The outpatient of Fever Hospital at Nallakunta, the nodal centre for seasonal ailments, is receiving close to 1,200 patients with viral fevers on a daily basis. On normal days, the number of patients are between 700 and 800. Same is the case at Gandhi and OGH, where the outpatient has swelled to 1,200 to 1,300 patients per day.

“All these ailments are self limiting, which means they subside in four days or a week. Personal hygiene and avoiding contaminated food and water are basic precautions for viral fevers,” says former Superintendent of Gandhi Hospital Dr. B. Balraju.

In a combined effort to combat viral fevers, dengue and malaria, GHMC and Public Health and Family Welfare Department have started visiting slums and colonies located along the river Musi and water bodies. A huge drive to spray DDT for the next three days is being taken up. The anti malaria drive will continue be taken up between 10 and 20 of every month till the situation is under control.

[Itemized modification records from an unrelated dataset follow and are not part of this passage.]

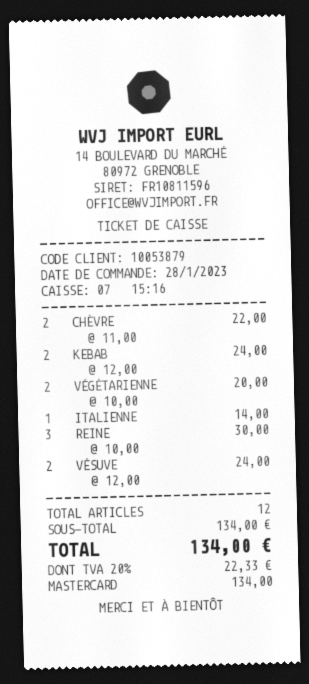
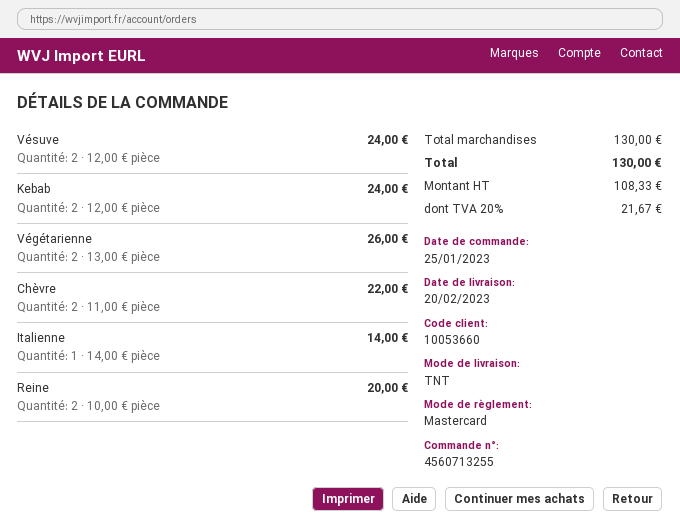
order date: 2023-01-28 -> 2023-01-25
customer number: 10053879 -> 10053660
VÉGÉTARIENNE: 2 x 10.00 = 20.00 -> 2 x 13.00 = 26.00
REINE: 3 x 10.00 = 30.00 -> 2 x 10.00 = 20.00
subtotal: 134.00 -> 130.00
tax: 20% = 22.33 -> 20% = 21.67
total: 134.00 -> 130.00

“Fresh water stagnation at homes should be avoided. Water should be removed from sources like unused pots, air-conditioners, unused tyres and flower pots. Repellents, mosquito nets should be used,” says Dr. D. Sriharsha, District Malaria Officer.

In the last 48 hours, health authorities have conducted 27 health camps in slums distributing drugs and collecting blood samples for testing. Officials said enough dengue testing kits were provided at OGH, Gandhi and Fever Hospitals for disease confirmation.